*What is being asked*: This task calls for every entry below to be repeated exactly, without the pictures.

(Data records)
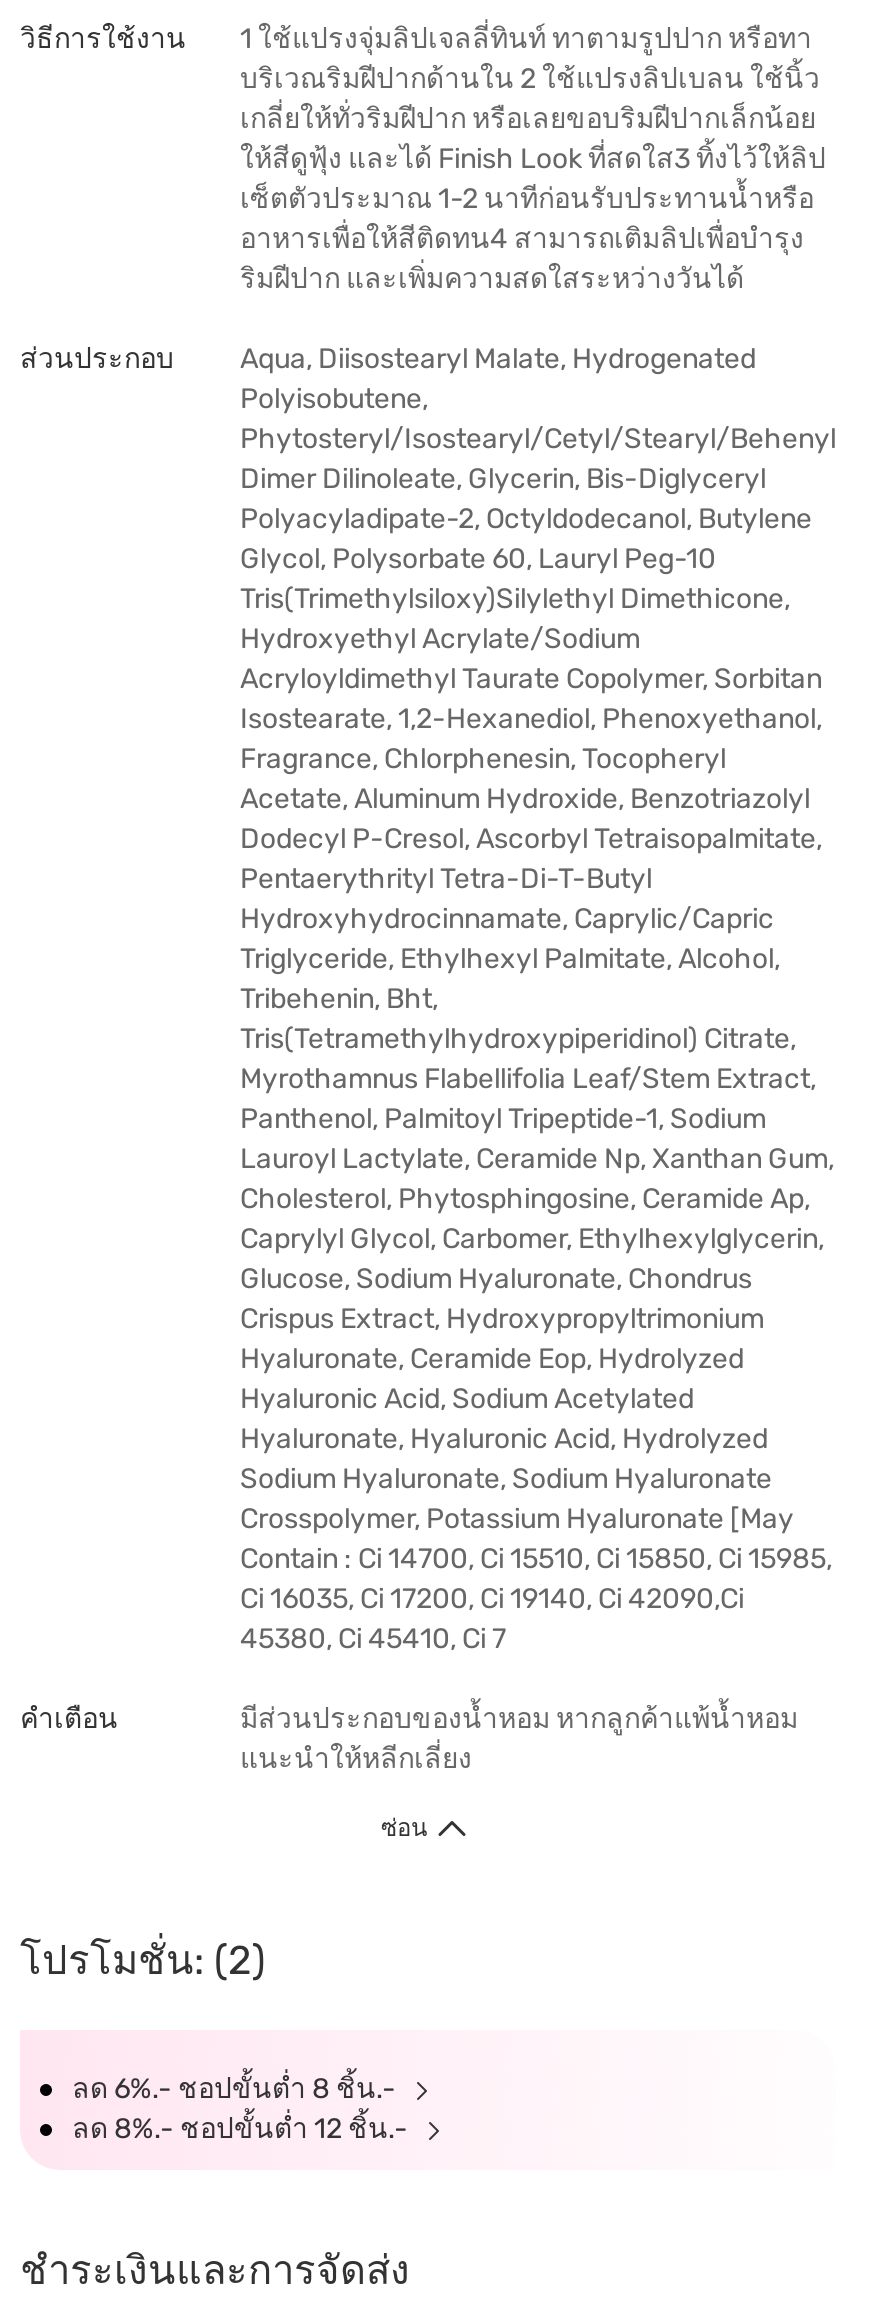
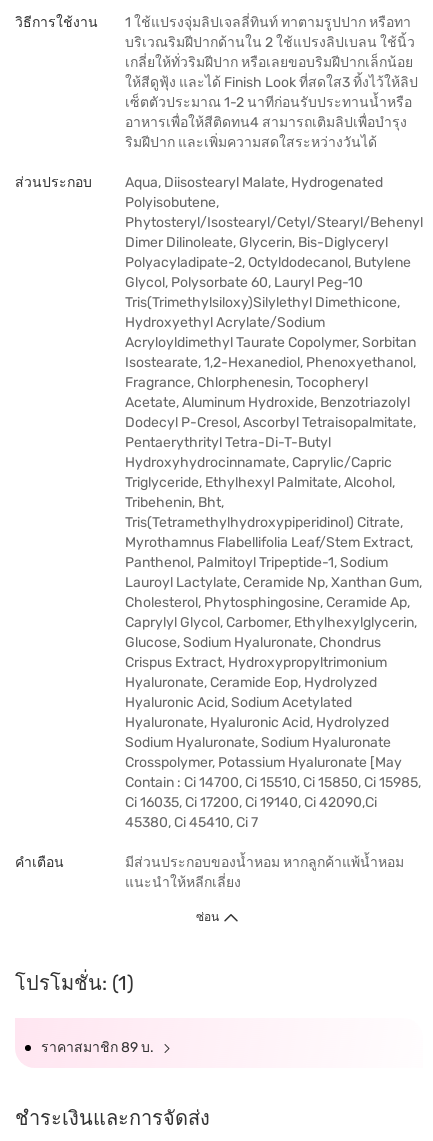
- โปรโมชั่น: (2)
+ โปรโมชั่น: (1)

- ลด 6%.- ชอปขั้นต่ำ 8 ชิ้น.-
- ลด 8%.- ชอปขั้นต่ำ 12 ชิ้น.-
+ ราคาสมาชิก 89 บ.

*Answer below*:
- โปรโมชั่น: (2)
+ โปรโมชั่น: (1)

- ลด 6%.- ชอปขั้นต่ำ 8 ชิ้น.-
- ลด 8%.- ชอปขั้นต่ำ 12 ชิ้น.-
+ ราคาสมาชิก 89 บ.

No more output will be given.